The cancer has grown and grown to the point of no return. The United States of America, built on land grabbing and driven by greed, will eat itself and unfortunately may also eat a few other Nations before it succumbs to its viral demise. In Europe, and in Ireland, the existence of the financial institutions takes precedence over the existence of the citizens, as if the financial institutions created the wealth, which they have never done.
Too Big To Regulate
It is truly a strange and frightening situation when a Nation, especially the USA, reaches a stage of existence where the financial institutions have so frightened (and bought) the Government that the Government backs down and meekly allows those financial institutions to do as they please.
In the USA the financial institutions are now so protected by the Government and yet so fraudulent in their dealings that they are not punishable by law for any law-breaking activity they partake in, or at best, they will be fined mere fractions of the amounts stolen by this illegal activity.
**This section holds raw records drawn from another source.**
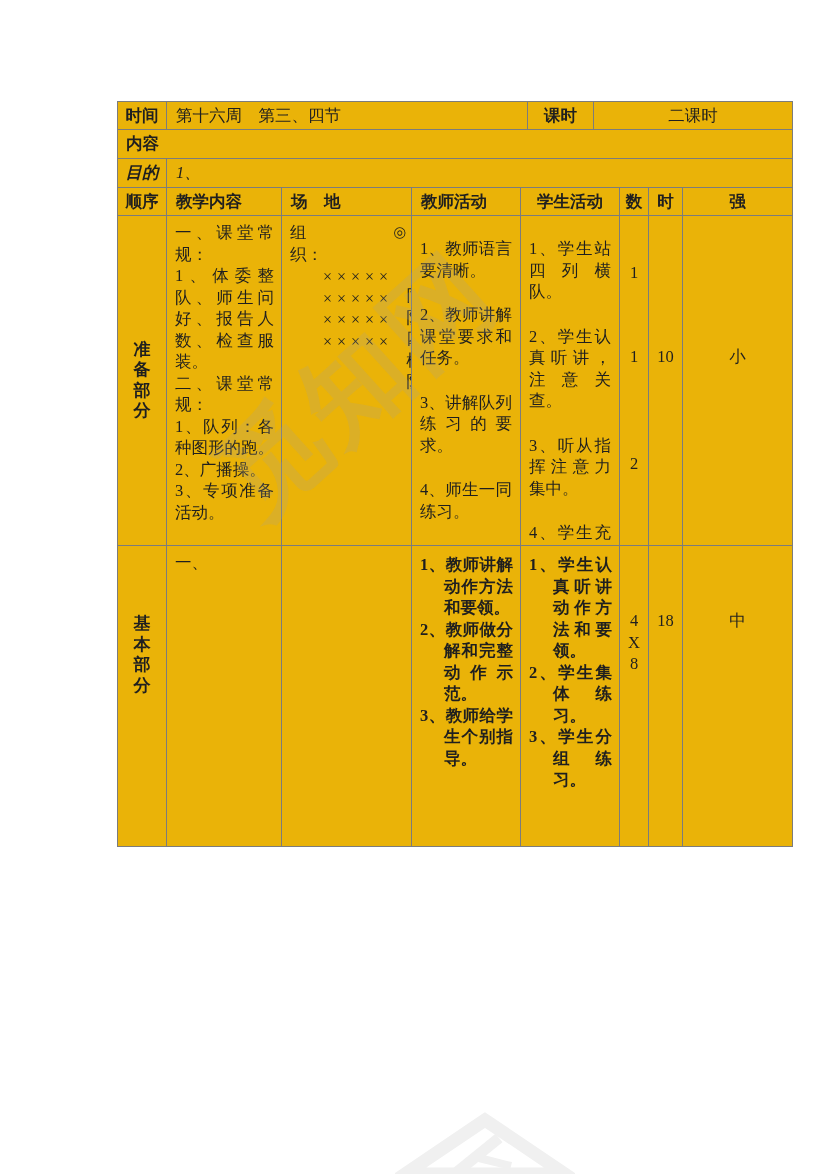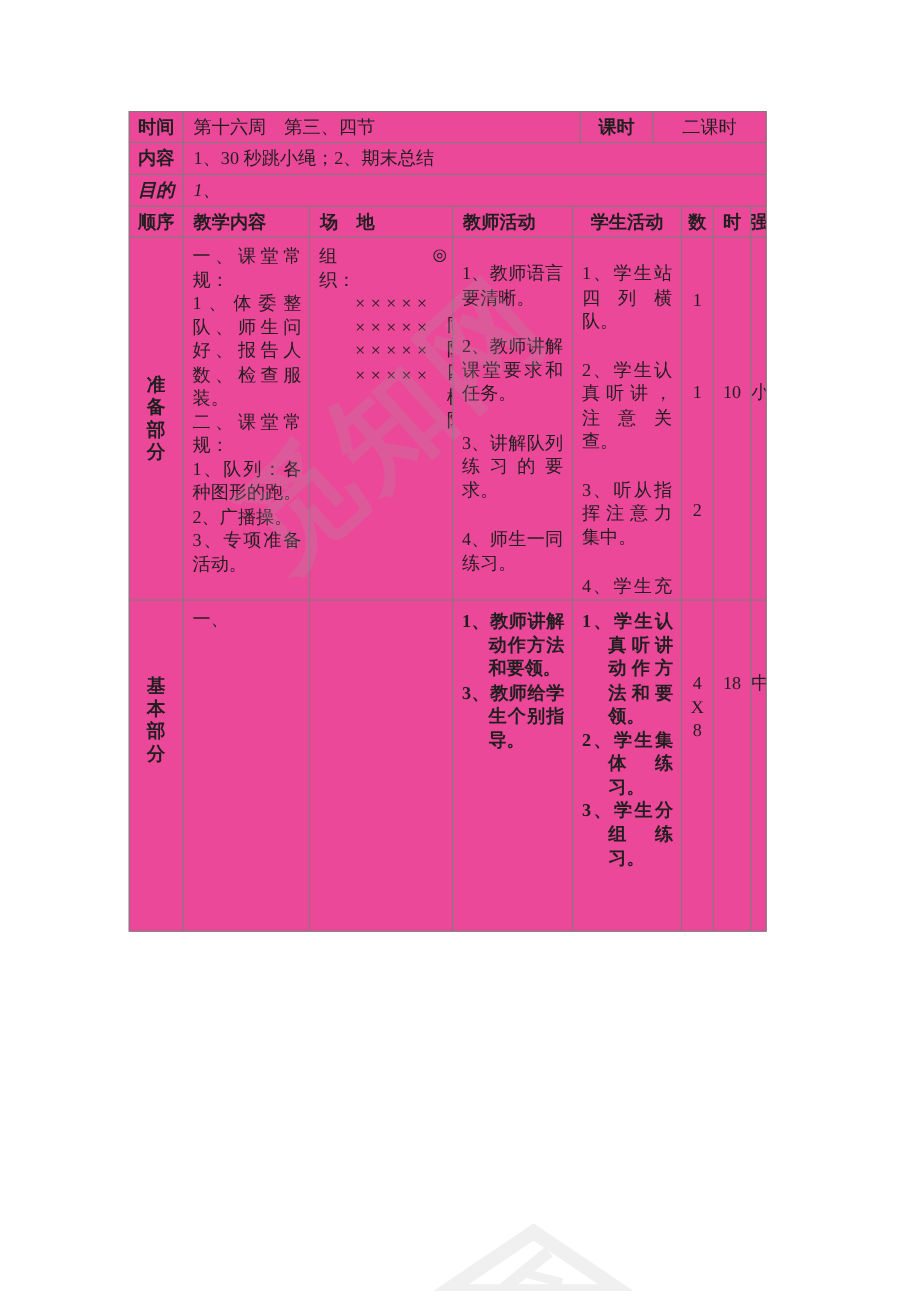"时间" .tbl { background: #ec4899 -> #eab308; width: 580px -> 676px }
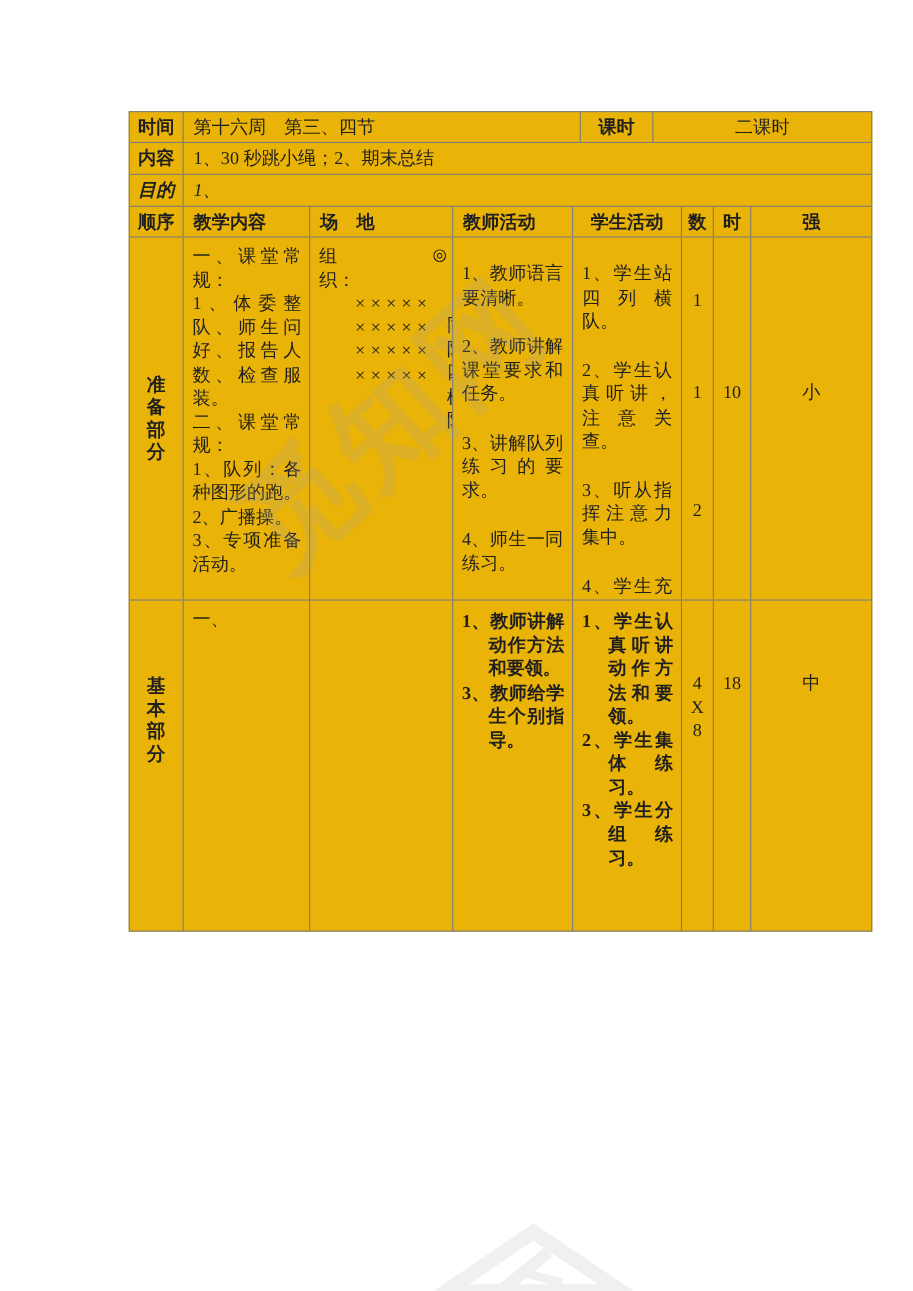"1、30 秒跳小绳；2、期末总结" div.c { html: <div>1、30 秒跳小绳；2、期末总结</div> -> none }
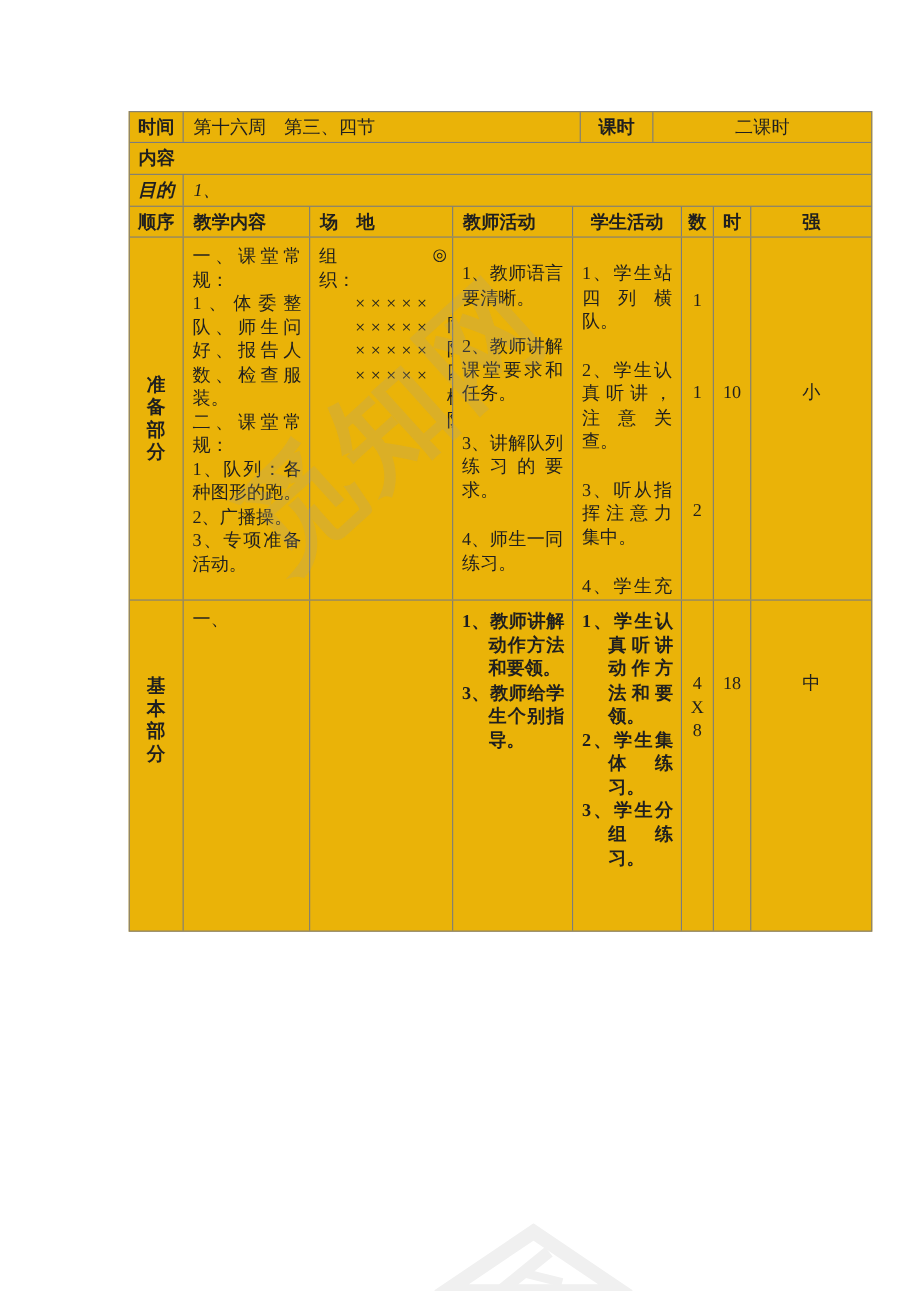"2、教师做分解和完整动作示范。" p { html: none -> <p>2、教师做分解和完整动作示范。</p> }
The thought that financial institutions actually rule a so-called democracy, and run that Nation as a means of making further profit for themselves, is so frightening because the endgame can only be the inevitable total financial destruction of that Nation and possibly an almighty revolution, with the citizens against both the Government and the financial tyrants.
Rogue Trader Syndrome
I call this rogue trade syndrome for the very reason that this is what is happening in the financial world. The Governments have not controlled the financial institutions and the losses are growing and growing. So what do the Governments do? Exactly what the rogue traders did.
Rather than accepting the fact that this was a situation which was getting worse, they decided to gamble more and more in the blind hope and desperation that sometime in the future, a fairytale future, they will somehow break even and put all the reckless behaviour behind them. So instead of putting their foot on the brakes and calling a halt on all the fraud and reckless behaviour they actually press down on the financial accelerator and speed up, frantically hoping for miracles and clutching at straws as the rogue traders did.
What I, an ordinary citizen living in the back-of-beyond realise, and the Governments of these so-called democracies have failed to grasp, despite all the expensive 'expertise' and 'professional' financial advice they receive, is that this type of delirious, frantic, reckless gambling can have only one outcome - of utterly failing, and crashing the whole system. It happened before, on more than one occasion which crashed the banks in question, and it will happen again, but this time it will be the Nations which will crash.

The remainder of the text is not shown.